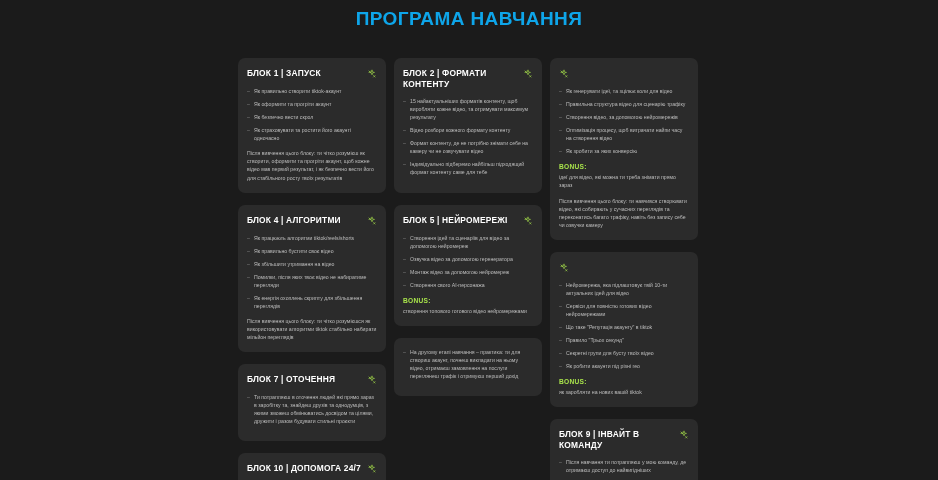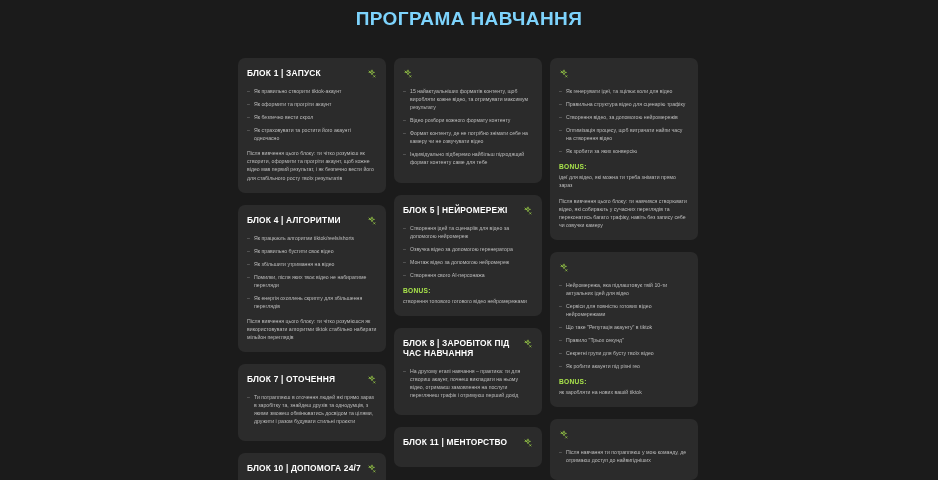--- a/index.html
+++ b/index.html
@@ -22,7 +22,7 @@
   }
   .page-title {
     text-align: center;
-    color: #7dd3fc;
+    color: #0ea5e9;
     font-size: 19px;
     font-weight: bold;
     letter-spacing: 0.4px;

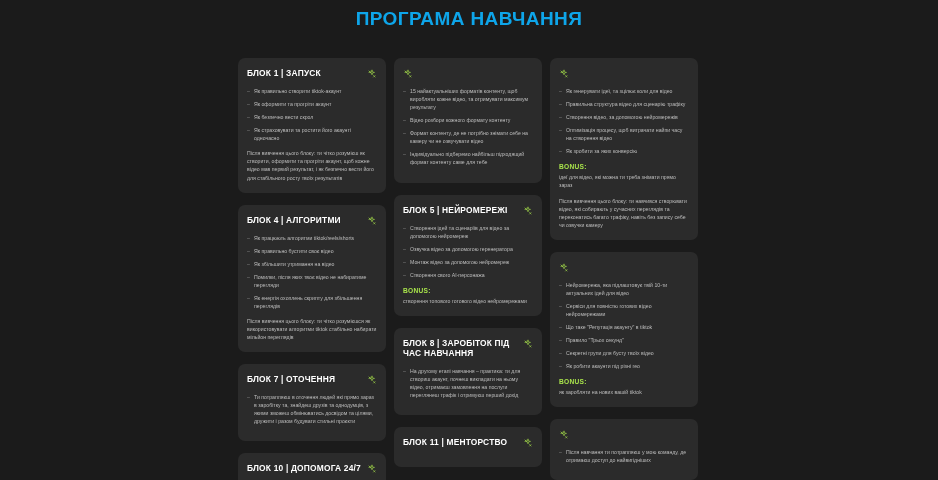--- a/index.html
+++ b/index.html
@@ -187,6 +187,7 @@
 
       <div class="card">
         <div class="card-head">
+          <div class="card-title">БЛОК 2 | ФОРМАТИ КОНТЕНТУ</div>
           <svg class="sparkle-icon" viewBox="0 0 24 24">
               <path d="M4 4 L9 9 M9 4 L4 9 M15 15 L20 20 M20 15 L15 20 M12 2 L13.2 7 L18 8.2 L13.2 9.4 L12 14 L10.8 9.4 L6 8.2 L10.8 7 Z" stroke="#a8e34b" stroke-width="1.4" fill="none"></path>
             </svg>

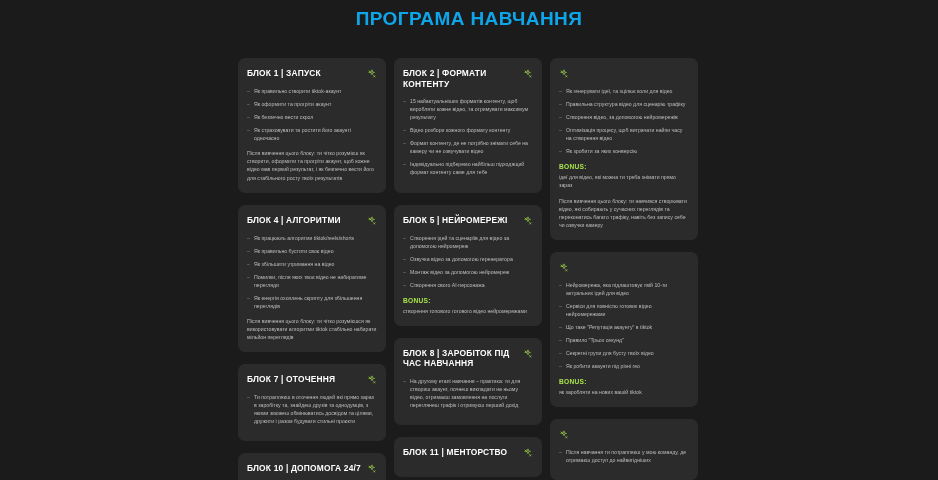--- a/index.html
+++ b/index.html
@@ -220,12 +220,6 @@
       </div>
 
       <div class="card">
-        <div class="card-head">
-          <div class="card-title">БЛОК 8 | ЗАРОБІТОК ПІД ЧАС НАВЧАННЯ</div>
-          <svg class="sparkle-icon" viewBox="0 0 24 24">
-              <path d="M4 4 L9 9 M9 4 L4 9 M15 15 L20 20 M20 15 L15 20 M12 2 L13.2 7 L18 8.2 L13.2 9.4 L12 14 L10.8 9.4 L6 8.2 L10.8 7 Z" stroke="#a8e34b" stroke-width="1.4" fill="none"></path>
-            </svg>
-        </div>
         <ul class="bullets">
           <li>На другому етапі навчання – практика: ти для створиш акаунт, почнеш викладати на ньому відео, отримаєш замовлення на послуги переглянеш трафік і отримуєш перший дохід</li>
         </ul>

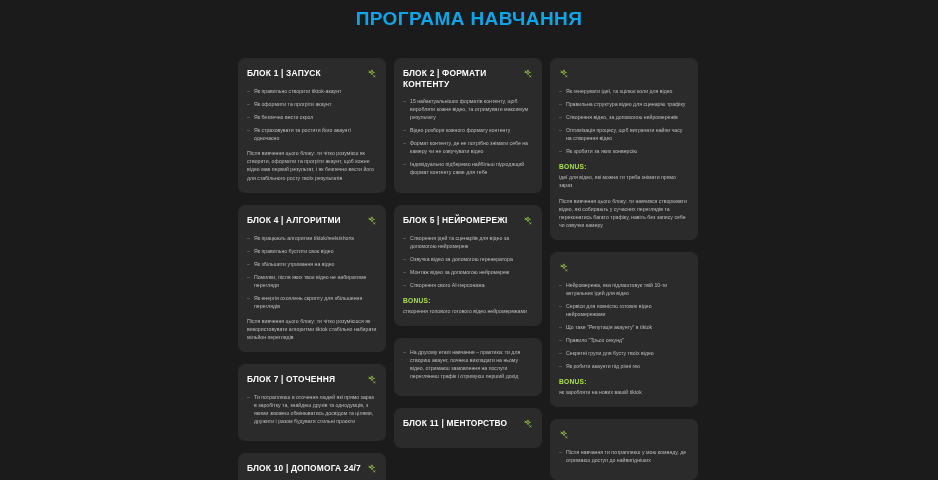--- a/index.html
+++ b/index.html
@@ -225,14 +225,6 @@
         </ul>
       </div>
 
-      <div class="card">
-        <div class="card-head">
-          <div class="card-title">БЛОК 11 | МЕНТОРСТВО</div>
-          <svg class="sparkle-icon" viewBox="0 0 24 24">
-              <path d="M4 4 L9 9 M9 4 L4 9 M15 15 L20 20 M20 15 L15 20 M12 2 L13.2 7 L18 8.2 L13.2 9.4 L12 14 L10.8 9.4 L6 8.2 L10.8 7 Z" stroke="#a8e34b" stroke-width="1.4" fill="none"></path>
-            </svg>
-        </div>
-      </div>
 
     </div>
 

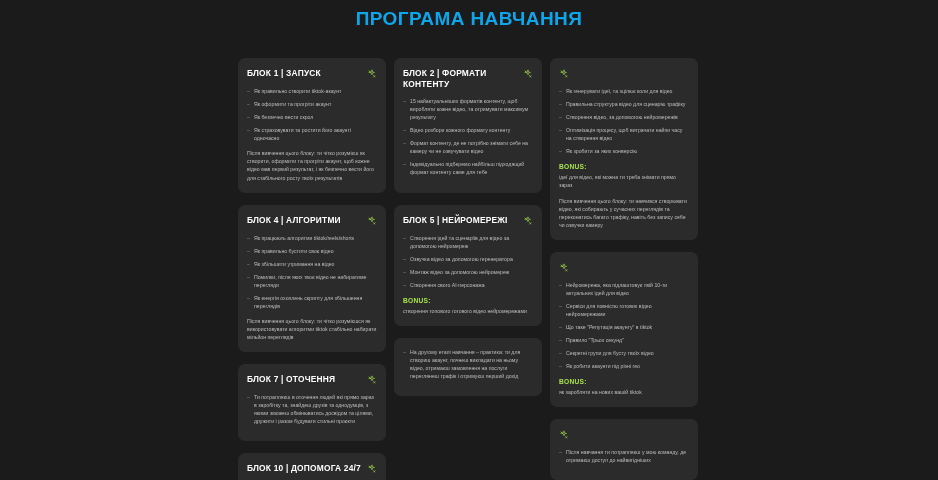--- a/index.html
+++ b/index.html
@@ -272,6 +272,7 @@
 
       <div class="card">
         <div class="card-head">
+          <div class="card-title">БЛОК 9 | ІНВАЙТ В КОМАНДУ</div>
           <svg class="sparkle-icon" viewBox="0 0 24 24">
               <path d="M4 4 L9 9 M9 4 L4 9 M15 15 L20 20 M20 15 L15 20 M12 2 L13.2 7 L18 8.2 L13.2 9.4 L12 14 L10.8 9.4 L6 8.2 L10.8 7 Z" stroke="#a8e34b" stroke-width="1.4" fill="none"></path>
             </svg>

• Work task: Would you please repeat the lines above exactly, from the first line of the listing through the line holding "ПІД ЧАС НАВЧАННЯ</div>", with nothing added and no pictures?

• Result of the task:
--- a/index.html
+++ b/index.html
@@ -22,7 +22,7 @@
   }
   .page-title {
     text-align: center;
-    color: #7dd3fc;
+    color: #0ea5e9;
     font-size: 19px;
     font-weight: bold;
     letter-spacing: 0.4px;

--- a/index.html
+++ b/index.html
@@ -187,6 +187,7 @@
 
       <div class="card">
         <div class="card-head">
+          <div class="card-title">БЛОК 2 | ФОРМАТИ КОНТЕНТУ</div>
           <svg class="sparkle-icon" viewBox="0 0 24 24">
               <path d="M4 4 L9 9 M9 4 L4 9 M15 15 L20 20 M20 15 L15 20 M12 2 L13.2 7 L18 8.2 L13.2 9.4 L12 14 L10.8 9.4 L6 8.2 L10.8 7 Z" stroke="#a8e34b" stroke-width="1.4" fill="none"></path>
             </svg>

--- a/index.html
+++ b/index.html
@@ -220,12 +220,6 @@
       </div>
 
       <div class="card">
-        <div class="card-head">
-          <div class="card-title">БЛОК 8 | ЗАРОБІТОК ПІД ЧАС НАВЧАННЯ</div>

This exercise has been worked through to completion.